* [Exercise]: Each record below should be returned word for word, with no pictures included.

*** Opening Provided material ***

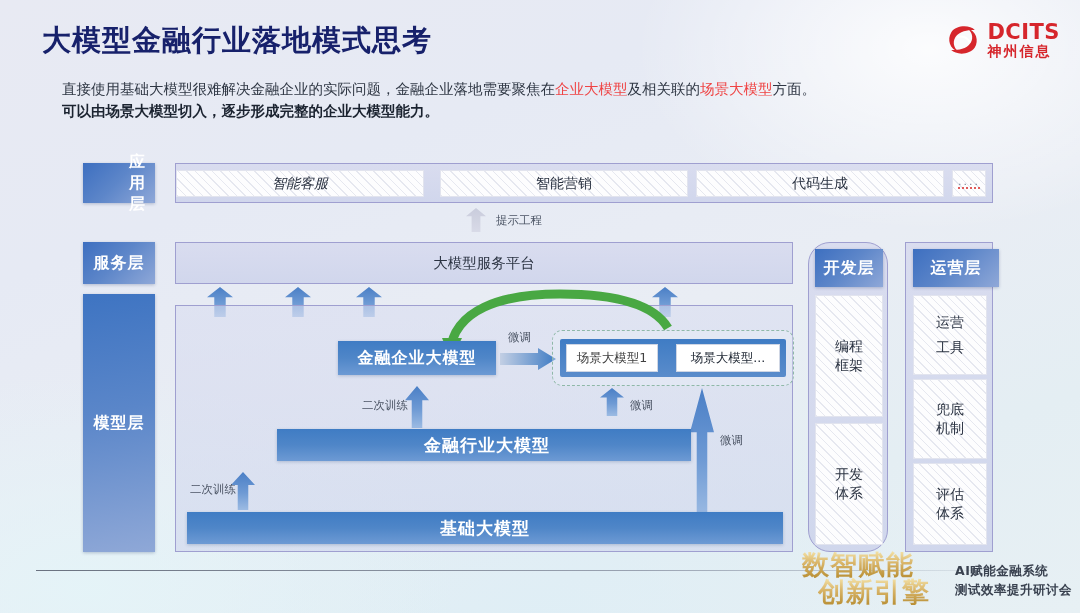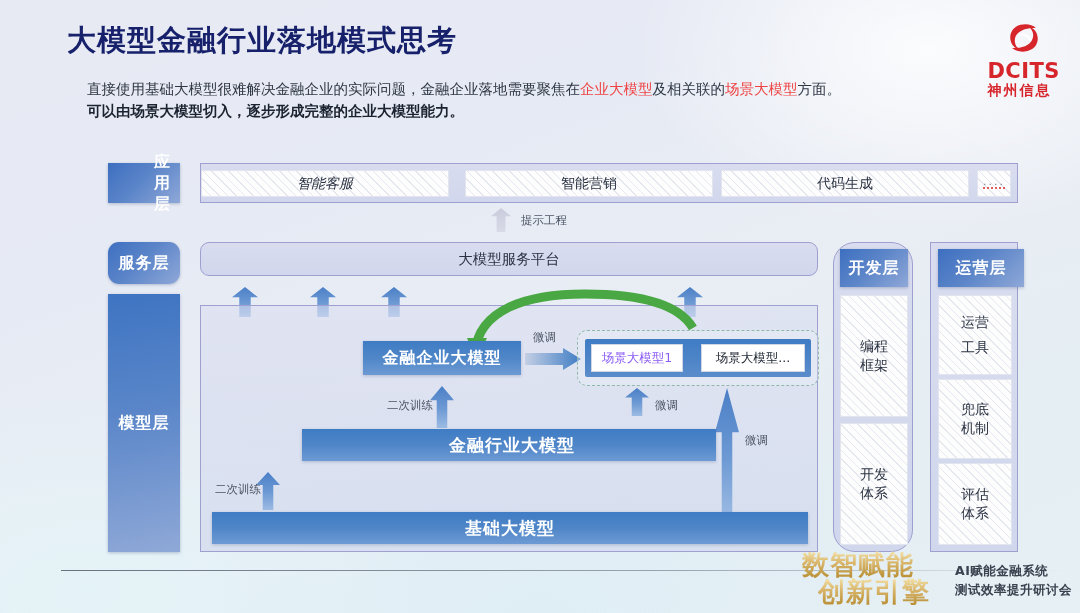"大模型金融行业落地模式思考" .stage { margin-left: 25px -> none }
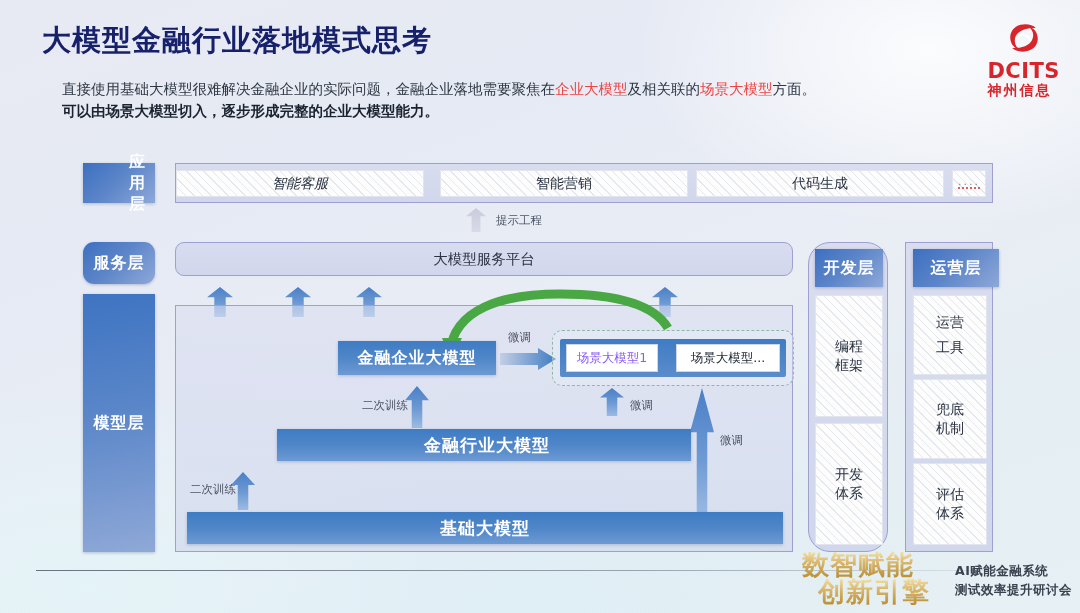"DCITS" .logo { flex-direction: column -> none }
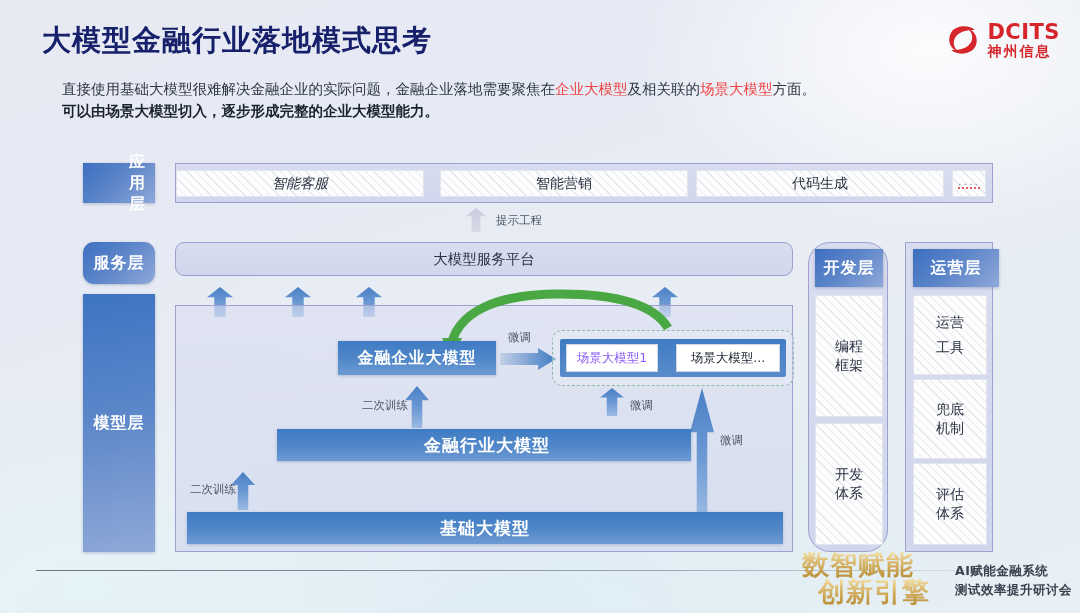"服务层" div.layer-tag { border-radius: 11px -> none }
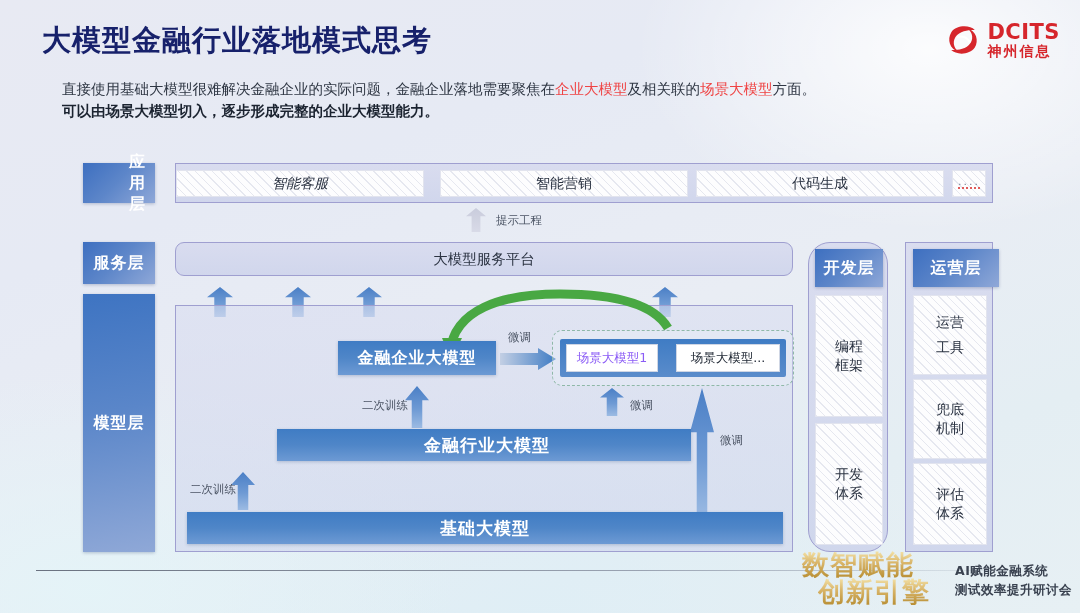"大模型服务平台" div.panel { border-radius: 9px -> none; height: 34px -> 42px }
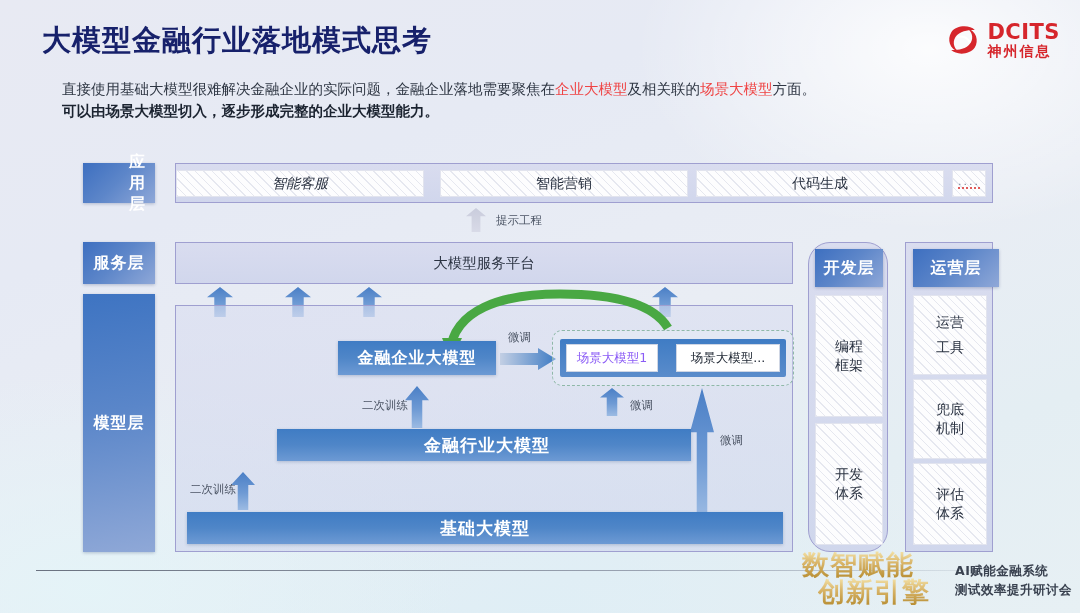"场景大模型1" div { color: #8b5cf6 -> #404040 }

*** Closing Provided material ***

* [Final answer]:
"大模型金融行业落地模式思考" .stage { margin-left: 25px -> none }
"DCITS" .logo { flex-direction: column -> none }
"服务层" div.layer-tag { border-radius: 11px -> none }
"大模型服务平台" div.panel { border-radius: 9px -> none; height: 34px -> 42px }
"场景大模型1" div { color: #8b5cf6 -> #404040 }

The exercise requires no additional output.